Gen Z Loves AI Banking, & AI Adoption in Onboarding Is Growing
Here's what happened in AI x Banking this week
Hello, hello. Happy Thursday from the Greenlite team. There’s a lot to get to today, from Gen Z’s excitement around AI banking, a new Moody’s report, and yet another bank rolling out an LLM product for employees. Let’s get to it.
61% Of Gen Z’s Use AI To Manage Money
Overall, Americans are still tepid around AI & financial services. The BMO Real Financial Progress Index reaffirms that.
37% are using AI to help people manage their money,
49% are using it for financial education
48% are using it to creating & updating budgets
and 47% are using AI to identify new investment strategies
Those numbers change dramatically when talking about Gen Z’s.
A whopping 82% use AI to learn more about personal finance. 58% think that AI can help them make more informed financial decisions and 55% are confident that AI can help them make tangible progress on their financial goals.
The generational gap between Gen Z’s and other generations is in line with larger technology trends. Typically, younger people are quick to adopt new technology into their daily lives.
While it’s a great start, new tech needs to start penetrating older demographics to become mainstream. A great example of this is TikTok—the teen short form video app was popular with high schoolers and now have 170 million Americans using it monthly.
The good news is that older demo’s are interested in using AI for financial services too. Out of the group of people not using AI yet:
32% of them want to use it to learn more about personal finance
31% want to use it to increase their savings
29% want to find new investment strategies
29% want to create or update household budgets
27% want to use it for financial planning and/or retirement planning
To us, the most interesting fact from this survey is that people are already using or planning on using AI for financial education. There’s a big business around providing financial advice—while typically that’s been the role of wealth advisors and money managers, technology has dramatically reshaped that.
Now, there are tons of apps and website that provide financial advice for users. But, AI could be headed in the same direction as other massive search categories—instead of sifting through a bunch of websites, an AI chatbot simply provides the answer. That cuts down on the time-to-insight (the time between asking a question and getting an actual answer) dramatically.
Check out the full release from BMO here.
Banks Are Adopting AI, But Are Still Skeptical
A recent Moody’s report on entity verification shed some light on how banks are thinking about adopting Gen AI in functions like onboarding and KYC/KYB.
More companies are trialing or piloting use cases in AI & compliance than last year—up 6%. But, the banks were thinking about using AI fell dramatically—by 11%.
The Moody’s report writes that a lot of AI adoption in entity verification is dependent on data quality, which makes sense. While generative AI is great at making sense of unstructured datasets, you still need to have access to the right data, which often live across multiple departments and is deeply fragmented.
Notably, 93% of those surveyed from APAC and Middle East seem to think that AI will have a “critical” or “valuable” impact in modernizing entity verification.
JPM Rolls Out Internal Chatbot For Employees
It’s becoming clear that the most immediate uses of AI in banking is around making employees more efficient. At least, that’s what it seems based on recent product rollouts from Goldman Sachs, Morgan Stanley, and now JPMorgan.
The bank rolled out a new product they call “LLM Suite” to employees, based on an internal memo reviewed by The Financial Times. It’s essentially a custom version of ChatGPT that can do the work of a research analyst—that includes helping with writing, idea generation, summarizing documents, and more through third-party models.
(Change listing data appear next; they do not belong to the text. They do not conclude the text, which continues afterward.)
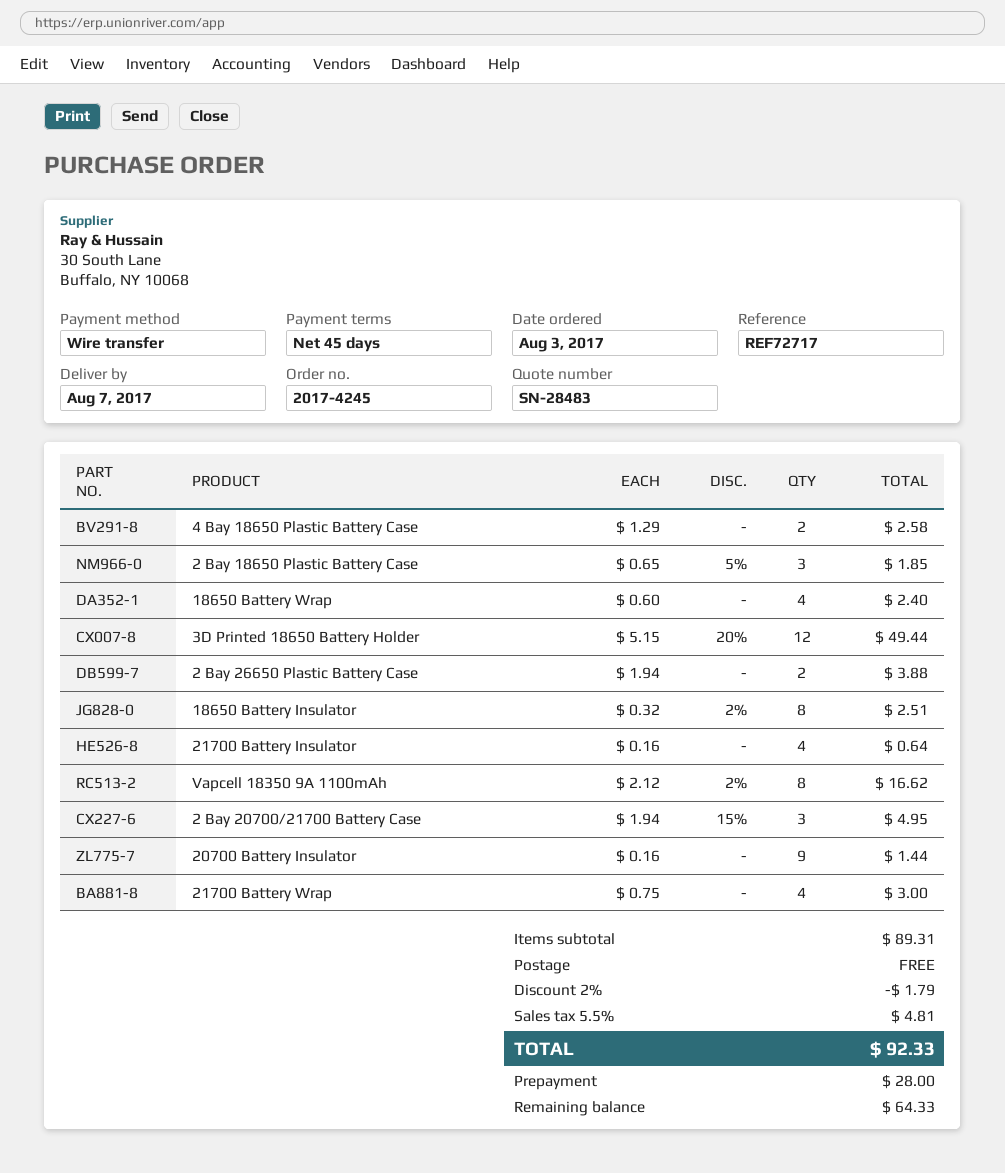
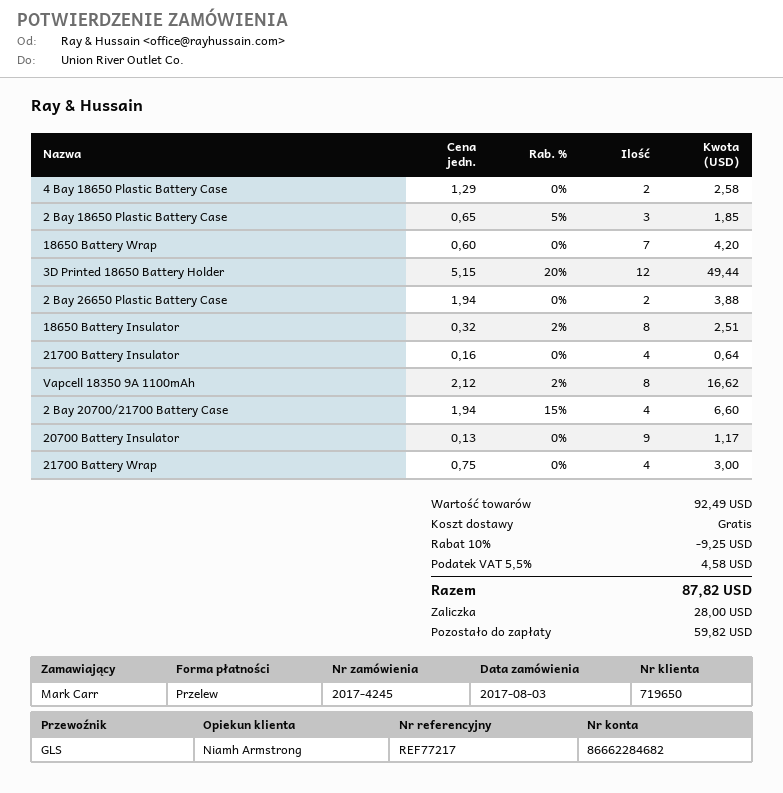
reference: REF72717 -> REF77217
18650 Battery Wrap: 4 x 0.60 = 2.40 -> 7 x 0.60 = 4.20
2 Bay 20700/21700 Battery Case: 3 x 1.94 - 15% = 4.95 -> 4 x 1.94 - 15% = 6.60
20700 Battery Insulator: 9 x 0.16 = 1.44 -> 9 x 0.13 = 1.17
subtotal: 89.31 -> 92.49
discount: 2% = 1.79 -> 10% = 9.25
tax: 5.5% = 4.81 -> 5.5% = 4.58
total: 92.33 -> 87.82
balance: 64.33 -> 59.82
The product is now live to about 15% of the company, or 50,000 employees.
You may wonder why this project is even necessary—why don’t employees just use ChatGPT, or Anthropic’s Claude?
They can’t, because of regulations. Compliance dictates that customer data is locked down and not allowed to leave their servers. AI chatbots publicly available are programmed to ingest data to improve the underlying LLM’s, which would be a clear violation.
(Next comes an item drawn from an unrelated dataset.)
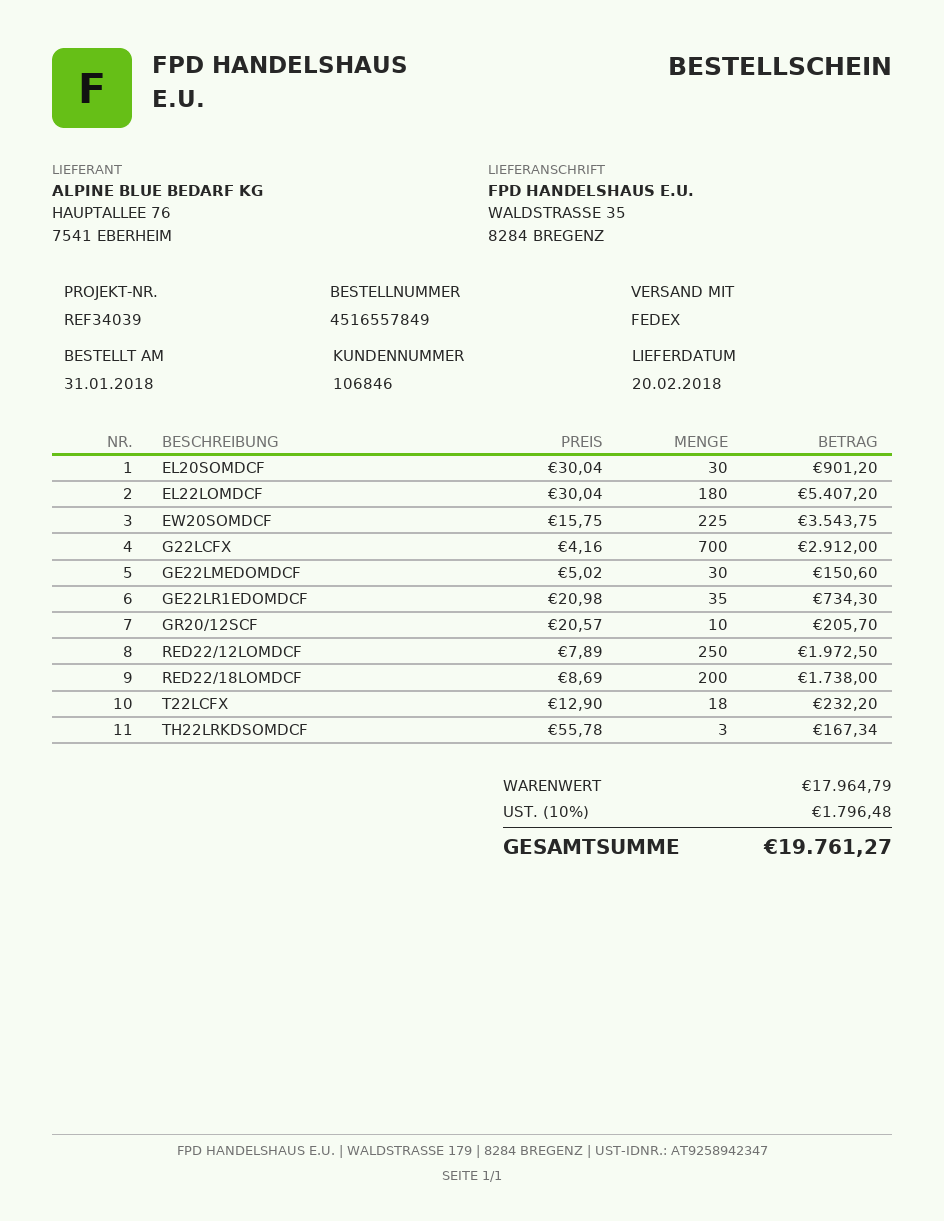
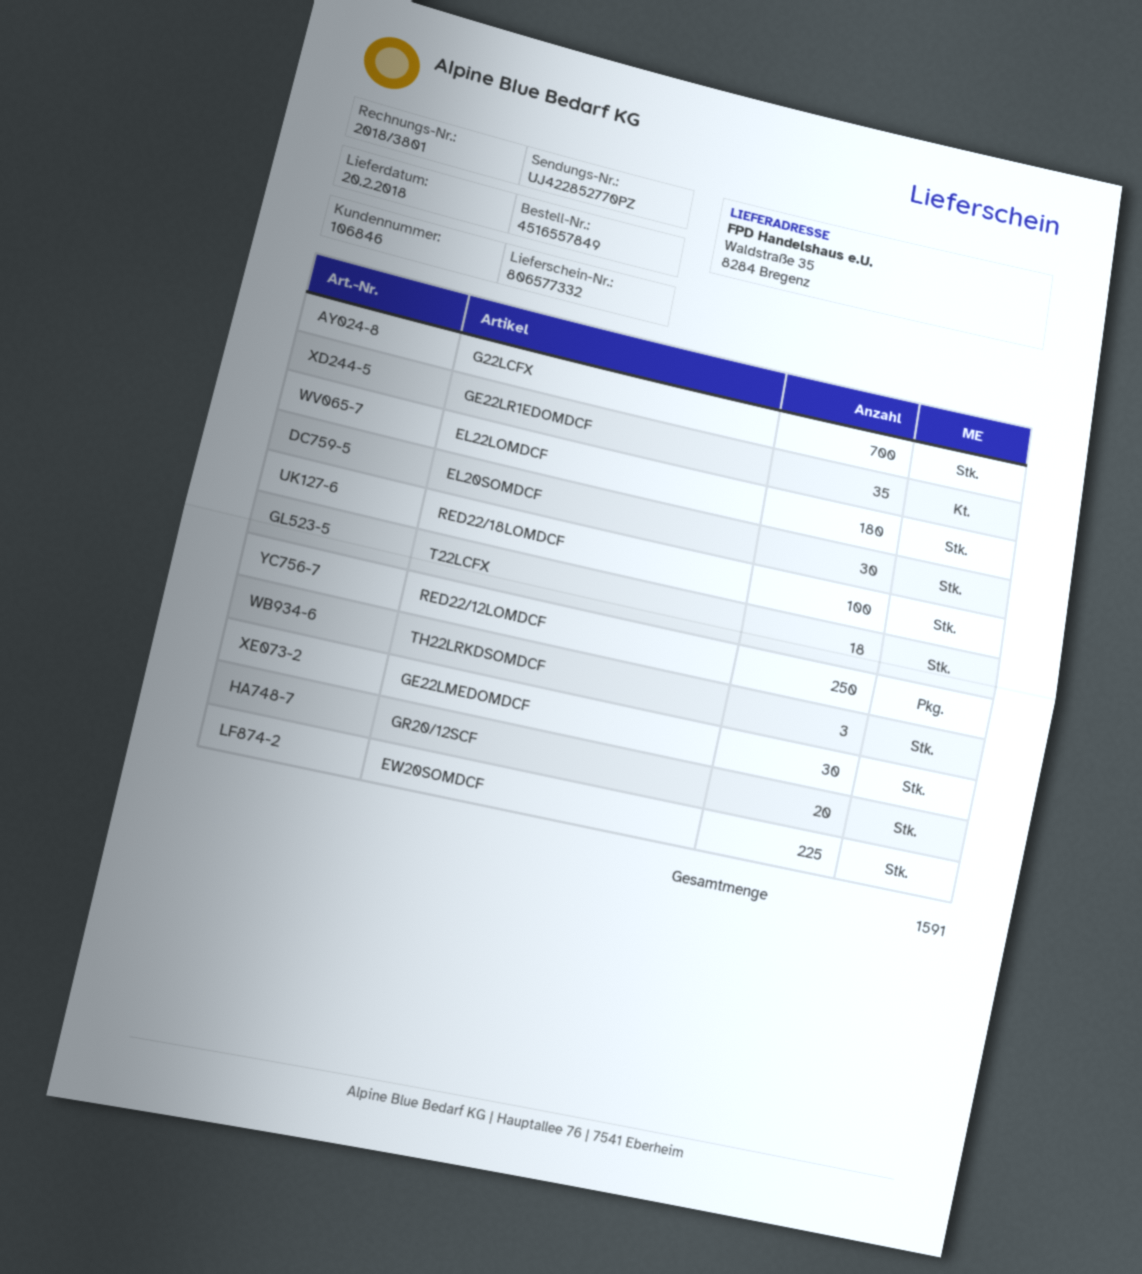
GR20/12SCF: 10 -> 20
RED22/18LOMDCF: 200 -> 100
So, building in-house chatbots makes sense, as does building out internal AI products. But that’s mainly because the engineering lift isn’t outrageous. For large scale projects, like building custom LLM’s or compliance software, vendors need to think about these rules during product development and sales. It’s why some banks are looking at on-prem solutions for a lot of AI products, which hasn’t been too popular.